Clip coordinates are homogeneous (i.e. they have an extra W component). Homogeneous coordinates are converted to Euclidean coordinates by dividing by W: (x,y,z,w) -> (x/w,y/w,z/w). Homogeneous coordinates are used because they allow translation and perspective projection to be represented as linear (matrix) transformations: multiplying the W component by a given factor is equivalent to dividing all of the other components by that factor.

Clip coordinates are converted to normalised device coordinates (NDC) by dividing by W. Both represent the same coordinate system, but clip coordinates are homogeneous while NDC are Euclidean. The normalised X and Y coordinates are affine to window X and Y coordinates: conversion between the two (via the viewport transformation) involves only scaling and translation. Similarly, the normalised Z coordinate is affine to the depth values stored in the depth buffer and used for depth tests; translation between the two is based upon the depth range set by glDepthRange(); by default, a Z value of -1 in NDC maps to a depth value of 0 while a Z value of 1 maps to a depth value of 1.

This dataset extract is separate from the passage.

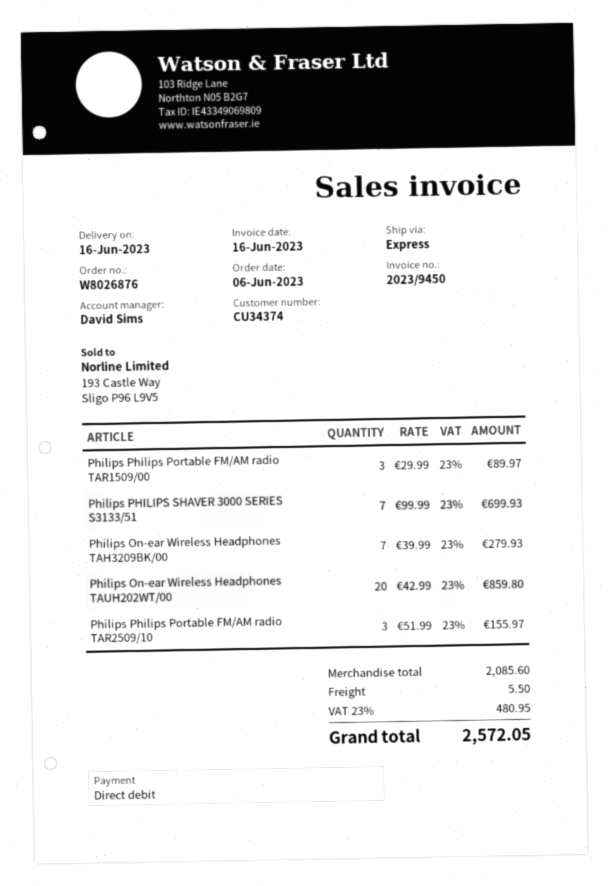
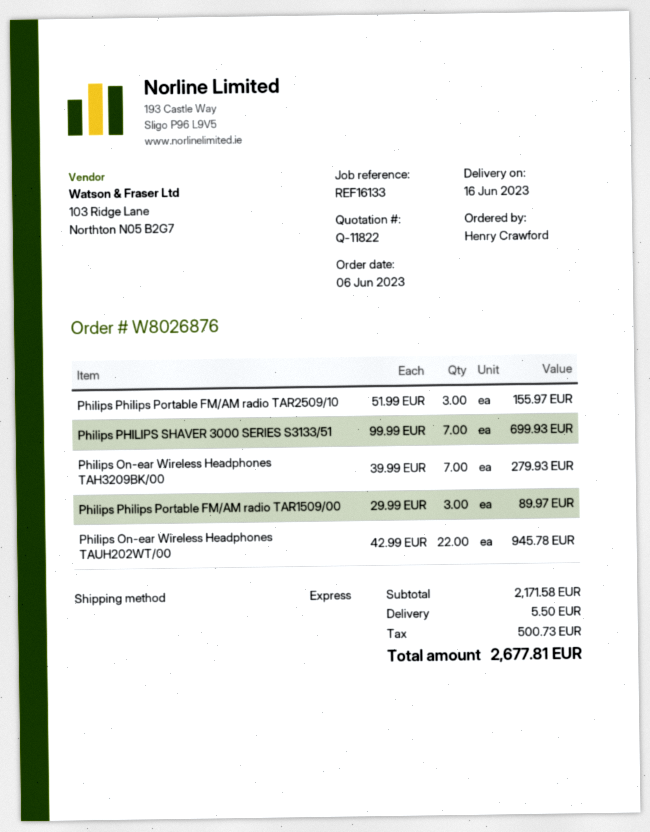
Philips On-ear Wireless Headphones TAUH202WT/00: 20 x 42.99 = 859.80 -> 22 x 42.99 = 945.78
subtotal: 2085.60 -> 2171.58
tax: 480.95 -> 500.73
total: 2572.05 -> 2677.81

Note that conversion from homogeneous coordinates loses some information (4 values become 3), but that doesn't actually matter. The point of homogeneous coordinates is that multiplying all components by the same factor doesn't have any significance: you're only interested in the ratios.

If you're using a "typical" perspective transformation matrix which looks like

[? ? ? ?]

[? ? ? ?]

[0 0 A B]

[0 0 -1 0]

then eye-space coordinates of [Xe,Ye,Ze,1] get transformed to clip-space coordinates [Xc,Yc,Zc,Wc] where

Zc = A*Ze+B

Wc = -Ze

and these get transformed to normalised device coordinates [Xn,Yn,Zn] where

Zn = Zc/Wc

= (A*Ze+B)/(-Ze)

= -A-B/Ze.

Finally, normalised Z gets converted to depth as

depth = (Zn*(Dfar-Dnear) + (Dfar+Dnear))/2;

If Dnear=0 and Dfar=1 (the default), this becomes:

depth = (Zn+1)/2

So, if you have a depth value and want to convert it back to eye-space Z:

Zn = 2*depth-1

Ze = -B/(A+Zn)

= -B/(A+2*depth-1)

basteagui

02-09-2016, 06:45 AM

thank you for the response my friend and i am sorry for the late reply, in fact i saw your explanation soon after you posted but i could not make heads or tails of anything you meant so i had to do some reading which left me only more confused, though finally i could read your formulas after i learned the camera matrix and knew that a and b are derived from the near and far plane- but i didn't understand much more

then i watched a very lengthy set of lectures from the university of california on this subject here

https://www.youtube.com/watch?v=mpTl003EXCY&list=PL_w_qWAQZtAZhtzPI5pkAtcUVgmzdAP8g&index=5

then after weeks and weeks, and after pondering, drawing it... until the idea is intuitive and finally as last step looking at the actual math - it's second nature to me now. thanks for providing some explanation, in fact i am now going to try and reconstruct position from storing linear depth and will try inverting the backbuffer-

much appreciated!!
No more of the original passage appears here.